Lines before the one containing "Blush Calligraphy Floral" are left out. Retype that line and the rest through the end of the material exactly.

*** MATERIAL PROVIDED Section Begins ***

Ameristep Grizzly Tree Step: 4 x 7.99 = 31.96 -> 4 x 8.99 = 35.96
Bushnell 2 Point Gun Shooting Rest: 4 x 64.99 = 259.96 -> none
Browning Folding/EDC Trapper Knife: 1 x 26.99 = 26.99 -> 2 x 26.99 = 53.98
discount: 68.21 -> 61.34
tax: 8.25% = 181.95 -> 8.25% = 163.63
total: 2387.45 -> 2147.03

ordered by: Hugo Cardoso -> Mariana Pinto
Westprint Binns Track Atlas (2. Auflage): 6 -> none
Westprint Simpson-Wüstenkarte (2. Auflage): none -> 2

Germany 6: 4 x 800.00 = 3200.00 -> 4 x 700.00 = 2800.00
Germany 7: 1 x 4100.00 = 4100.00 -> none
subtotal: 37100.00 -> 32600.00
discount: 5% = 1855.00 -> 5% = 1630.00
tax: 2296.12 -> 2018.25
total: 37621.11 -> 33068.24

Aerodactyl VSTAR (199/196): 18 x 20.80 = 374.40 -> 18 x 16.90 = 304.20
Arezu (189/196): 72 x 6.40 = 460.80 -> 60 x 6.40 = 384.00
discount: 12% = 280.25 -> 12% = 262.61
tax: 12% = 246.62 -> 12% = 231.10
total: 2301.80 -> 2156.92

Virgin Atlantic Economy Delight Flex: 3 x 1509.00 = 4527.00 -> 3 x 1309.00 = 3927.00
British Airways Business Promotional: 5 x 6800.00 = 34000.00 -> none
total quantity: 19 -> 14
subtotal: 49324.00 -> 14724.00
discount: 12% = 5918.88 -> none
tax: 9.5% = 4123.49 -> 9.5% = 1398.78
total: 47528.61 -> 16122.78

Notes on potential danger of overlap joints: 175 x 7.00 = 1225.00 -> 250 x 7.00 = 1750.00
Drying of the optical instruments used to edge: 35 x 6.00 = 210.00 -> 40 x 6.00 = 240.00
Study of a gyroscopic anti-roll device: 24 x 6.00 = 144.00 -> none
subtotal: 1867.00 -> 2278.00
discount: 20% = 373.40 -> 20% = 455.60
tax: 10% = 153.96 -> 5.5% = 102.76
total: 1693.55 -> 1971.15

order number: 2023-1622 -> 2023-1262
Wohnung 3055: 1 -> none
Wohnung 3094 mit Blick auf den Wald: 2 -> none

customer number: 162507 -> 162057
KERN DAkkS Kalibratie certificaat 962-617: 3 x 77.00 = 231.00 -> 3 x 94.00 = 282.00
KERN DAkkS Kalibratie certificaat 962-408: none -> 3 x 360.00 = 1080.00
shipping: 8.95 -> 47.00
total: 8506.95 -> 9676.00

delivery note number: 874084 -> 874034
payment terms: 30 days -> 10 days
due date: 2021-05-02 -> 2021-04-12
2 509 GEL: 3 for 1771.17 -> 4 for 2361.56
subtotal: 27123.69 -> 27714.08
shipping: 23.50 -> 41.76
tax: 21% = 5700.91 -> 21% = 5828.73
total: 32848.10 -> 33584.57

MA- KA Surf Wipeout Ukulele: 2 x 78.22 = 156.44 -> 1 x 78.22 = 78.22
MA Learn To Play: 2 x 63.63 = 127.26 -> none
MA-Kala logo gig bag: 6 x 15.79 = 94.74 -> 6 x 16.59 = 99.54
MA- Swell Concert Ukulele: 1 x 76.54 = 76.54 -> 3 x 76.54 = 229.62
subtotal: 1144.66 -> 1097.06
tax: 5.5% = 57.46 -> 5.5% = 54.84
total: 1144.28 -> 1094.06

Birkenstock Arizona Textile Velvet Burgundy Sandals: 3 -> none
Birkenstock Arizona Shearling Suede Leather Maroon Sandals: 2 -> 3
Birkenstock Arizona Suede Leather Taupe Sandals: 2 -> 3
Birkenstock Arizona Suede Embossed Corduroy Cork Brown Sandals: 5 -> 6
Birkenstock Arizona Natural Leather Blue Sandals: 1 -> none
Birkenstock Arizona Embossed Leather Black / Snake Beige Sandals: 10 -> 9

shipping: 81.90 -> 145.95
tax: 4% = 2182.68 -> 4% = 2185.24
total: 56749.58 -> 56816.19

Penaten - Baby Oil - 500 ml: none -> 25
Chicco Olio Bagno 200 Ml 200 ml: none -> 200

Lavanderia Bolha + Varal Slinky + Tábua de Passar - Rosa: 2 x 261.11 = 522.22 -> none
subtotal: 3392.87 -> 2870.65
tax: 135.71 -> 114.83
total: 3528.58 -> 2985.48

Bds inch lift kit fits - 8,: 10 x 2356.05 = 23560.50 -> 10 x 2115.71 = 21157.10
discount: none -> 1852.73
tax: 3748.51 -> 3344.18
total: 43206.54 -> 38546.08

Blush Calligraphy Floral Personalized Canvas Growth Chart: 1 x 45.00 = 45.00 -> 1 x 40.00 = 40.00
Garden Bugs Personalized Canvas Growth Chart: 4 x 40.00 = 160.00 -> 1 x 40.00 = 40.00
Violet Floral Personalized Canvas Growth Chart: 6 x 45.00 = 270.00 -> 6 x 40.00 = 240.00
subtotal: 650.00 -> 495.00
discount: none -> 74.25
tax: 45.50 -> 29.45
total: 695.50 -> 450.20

*** MATERIAL PROVIDED Section Ends ***

__RESPONSE__:
Blush Calligraphy Floral Personalized Canvas Growth Chart: 1 x 45.00 = 45.00 -> 1 x 40.00 = 40.00
Garden Bugs Personalized Canvas Growth Chart: 4 x 40.00 = 160.00 -> 1 x 40.00 = 40.00
Violet Floral Personalized Canvas Growth Chart: 6 x 45.00 = 270.00 -> 6 x 40.00 = 240.00
subtotal: 650.00 -> 495.00
discount: none -> 74.25
tax: 45.50 -> 29.45
total: 695.50 -> 450.20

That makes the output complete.